*Data to use*:
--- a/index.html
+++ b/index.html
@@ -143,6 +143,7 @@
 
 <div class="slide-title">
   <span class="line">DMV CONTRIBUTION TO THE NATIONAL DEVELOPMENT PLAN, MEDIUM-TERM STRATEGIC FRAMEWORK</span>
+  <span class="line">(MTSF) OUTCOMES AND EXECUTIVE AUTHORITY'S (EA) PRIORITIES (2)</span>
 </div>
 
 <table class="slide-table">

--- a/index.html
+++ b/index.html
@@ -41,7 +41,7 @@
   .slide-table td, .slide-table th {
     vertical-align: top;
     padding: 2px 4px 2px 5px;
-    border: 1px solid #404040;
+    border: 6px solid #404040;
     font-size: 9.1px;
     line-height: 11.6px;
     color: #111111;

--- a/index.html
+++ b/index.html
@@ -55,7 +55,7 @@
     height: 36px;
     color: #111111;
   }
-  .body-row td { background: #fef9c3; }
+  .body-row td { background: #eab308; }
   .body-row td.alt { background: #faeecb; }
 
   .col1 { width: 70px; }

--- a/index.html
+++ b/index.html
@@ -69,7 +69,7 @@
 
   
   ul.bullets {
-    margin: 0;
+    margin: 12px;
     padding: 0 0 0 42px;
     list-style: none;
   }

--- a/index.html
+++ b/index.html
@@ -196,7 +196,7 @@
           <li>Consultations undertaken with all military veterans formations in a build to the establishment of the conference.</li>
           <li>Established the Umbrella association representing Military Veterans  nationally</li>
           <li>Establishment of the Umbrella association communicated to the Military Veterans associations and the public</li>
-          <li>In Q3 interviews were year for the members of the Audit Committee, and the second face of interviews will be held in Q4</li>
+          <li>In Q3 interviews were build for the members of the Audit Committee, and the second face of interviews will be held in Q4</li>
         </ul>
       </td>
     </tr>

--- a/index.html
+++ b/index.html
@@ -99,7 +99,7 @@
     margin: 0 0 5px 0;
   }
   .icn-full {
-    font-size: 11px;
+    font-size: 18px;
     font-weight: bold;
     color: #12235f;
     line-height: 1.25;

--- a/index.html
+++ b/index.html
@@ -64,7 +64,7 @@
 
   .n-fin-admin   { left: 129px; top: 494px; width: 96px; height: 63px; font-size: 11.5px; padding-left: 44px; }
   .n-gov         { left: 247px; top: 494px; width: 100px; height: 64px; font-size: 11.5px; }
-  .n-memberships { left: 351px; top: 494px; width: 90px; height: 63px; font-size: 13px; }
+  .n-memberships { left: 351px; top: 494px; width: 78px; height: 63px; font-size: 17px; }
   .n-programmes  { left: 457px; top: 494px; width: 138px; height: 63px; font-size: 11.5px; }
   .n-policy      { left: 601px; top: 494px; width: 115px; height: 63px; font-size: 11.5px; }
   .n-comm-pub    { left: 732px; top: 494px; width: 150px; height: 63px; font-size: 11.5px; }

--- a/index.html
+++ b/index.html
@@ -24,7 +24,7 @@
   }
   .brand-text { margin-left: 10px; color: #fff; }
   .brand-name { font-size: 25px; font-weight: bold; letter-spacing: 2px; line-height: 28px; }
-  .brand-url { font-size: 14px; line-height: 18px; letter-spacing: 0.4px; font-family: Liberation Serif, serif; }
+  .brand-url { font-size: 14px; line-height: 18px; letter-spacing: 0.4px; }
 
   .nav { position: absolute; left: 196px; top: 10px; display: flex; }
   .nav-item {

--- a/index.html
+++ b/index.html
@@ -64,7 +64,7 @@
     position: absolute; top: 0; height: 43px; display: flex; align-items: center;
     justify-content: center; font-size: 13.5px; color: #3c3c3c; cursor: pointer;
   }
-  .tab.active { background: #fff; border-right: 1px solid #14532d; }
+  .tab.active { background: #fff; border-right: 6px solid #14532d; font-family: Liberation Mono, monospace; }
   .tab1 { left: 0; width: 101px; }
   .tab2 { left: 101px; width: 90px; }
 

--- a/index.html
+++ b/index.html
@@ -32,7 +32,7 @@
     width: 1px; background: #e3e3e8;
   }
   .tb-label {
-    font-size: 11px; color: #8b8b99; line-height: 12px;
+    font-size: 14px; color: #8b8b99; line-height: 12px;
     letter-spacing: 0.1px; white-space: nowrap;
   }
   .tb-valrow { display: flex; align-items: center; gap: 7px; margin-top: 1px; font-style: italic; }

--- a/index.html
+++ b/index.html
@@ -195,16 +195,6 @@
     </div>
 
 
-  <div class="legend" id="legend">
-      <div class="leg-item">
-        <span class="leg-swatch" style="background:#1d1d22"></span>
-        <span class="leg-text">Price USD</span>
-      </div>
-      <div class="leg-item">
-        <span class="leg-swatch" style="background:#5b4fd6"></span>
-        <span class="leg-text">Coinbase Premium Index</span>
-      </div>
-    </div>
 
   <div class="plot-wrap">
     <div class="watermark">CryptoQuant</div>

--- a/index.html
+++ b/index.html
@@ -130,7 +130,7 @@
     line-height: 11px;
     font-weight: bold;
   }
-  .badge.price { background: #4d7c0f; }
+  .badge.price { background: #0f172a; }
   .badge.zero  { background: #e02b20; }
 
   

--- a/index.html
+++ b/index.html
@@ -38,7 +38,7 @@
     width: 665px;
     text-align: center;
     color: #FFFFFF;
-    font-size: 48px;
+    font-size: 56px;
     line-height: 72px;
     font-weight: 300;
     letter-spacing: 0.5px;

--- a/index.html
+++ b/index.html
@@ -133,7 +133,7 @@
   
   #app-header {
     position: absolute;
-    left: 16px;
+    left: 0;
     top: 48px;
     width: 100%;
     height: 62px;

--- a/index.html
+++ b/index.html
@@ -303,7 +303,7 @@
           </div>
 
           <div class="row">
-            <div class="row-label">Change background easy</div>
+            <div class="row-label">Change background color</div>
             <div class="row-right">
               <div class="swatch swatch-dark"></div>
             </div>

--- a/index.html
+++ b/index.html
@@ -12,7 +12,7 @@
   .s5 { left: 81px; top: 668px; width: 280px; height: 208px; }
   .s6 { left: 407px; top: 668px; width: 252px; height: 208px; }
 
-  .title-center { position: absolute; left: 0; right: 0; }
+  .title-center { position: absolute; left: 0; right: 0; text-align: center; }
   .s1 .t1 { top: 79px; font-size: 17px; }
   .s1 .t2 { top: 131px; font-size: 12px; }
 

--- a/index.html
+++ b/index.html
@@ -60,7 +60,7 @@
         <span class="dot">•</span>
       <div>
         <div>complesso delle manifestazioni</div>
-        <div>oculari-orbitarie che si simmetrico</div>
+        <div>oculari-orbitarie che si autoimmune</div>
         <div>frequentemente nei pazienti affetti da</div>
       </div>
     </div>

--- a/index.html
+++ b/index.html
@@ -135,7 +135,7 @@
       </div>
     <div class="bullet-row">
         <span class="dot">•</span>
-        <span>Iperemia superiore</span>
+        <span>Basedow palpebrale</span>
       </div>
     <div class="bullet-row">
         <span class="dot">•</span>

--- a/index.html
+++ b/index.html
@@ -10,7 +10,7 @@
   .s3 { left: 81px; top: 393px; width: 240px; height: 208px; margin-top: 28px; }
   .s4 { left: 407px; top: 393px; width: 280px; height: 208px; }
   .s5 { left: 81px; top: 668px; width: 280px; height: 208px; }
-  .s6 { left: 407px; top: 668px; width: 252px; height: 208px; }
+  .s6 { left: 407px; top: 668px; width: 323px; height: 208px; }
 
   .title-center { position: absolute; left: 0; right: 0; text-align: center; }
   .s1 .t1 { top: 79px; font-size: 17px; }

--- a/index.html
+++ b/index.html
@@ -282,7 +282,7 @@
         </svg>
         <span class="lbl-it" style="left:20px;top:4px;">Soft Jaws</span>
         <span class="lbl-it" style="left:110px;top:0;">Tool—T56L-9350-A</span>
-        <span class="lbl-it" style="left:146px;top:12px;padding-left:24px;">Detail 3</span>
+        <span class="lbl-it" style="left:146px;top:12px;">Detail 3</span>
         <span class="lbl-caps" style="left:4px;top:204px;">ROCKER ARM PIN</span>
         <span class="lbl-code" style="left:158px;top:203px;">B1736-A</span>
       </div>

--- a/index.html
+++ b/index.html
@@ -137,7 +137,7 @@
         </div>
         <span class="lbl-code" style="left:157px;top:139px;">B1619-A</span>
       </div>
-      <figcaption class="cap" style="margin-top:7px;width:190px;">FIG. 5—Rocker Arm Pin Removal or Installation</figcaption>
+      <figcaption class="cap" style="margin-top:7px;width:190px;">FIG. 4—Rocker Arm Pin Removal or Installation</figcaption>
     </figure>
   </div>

*Assignment*:
Quote exactly the stretch of lines above that starts at the first one and ends at the line with "-41,7 +41,7 @@", and nothing beyond it.

*Exercise answer*:
--- a/index.html
+++ b/index.html
@@ -143,6 +143,7 @@
 
 <div class="slide-title">
   <span class="line">DMV CONTRIBUTION TO THE NATIONAL DEVELOPMENT PLAN, MEDIUM-TERM STRATEGIC FRAMEWORK</span>
+  <span class="line">(MTSF) OUTCOMES AND EXECUTIVE AUTHORITY'S (EA) PRIORITIES (2)</span>
 </div>
 
 <table class="slide-table">

--- a/index.html
+++ b/index.html
@@ -41,7 +41,7 @@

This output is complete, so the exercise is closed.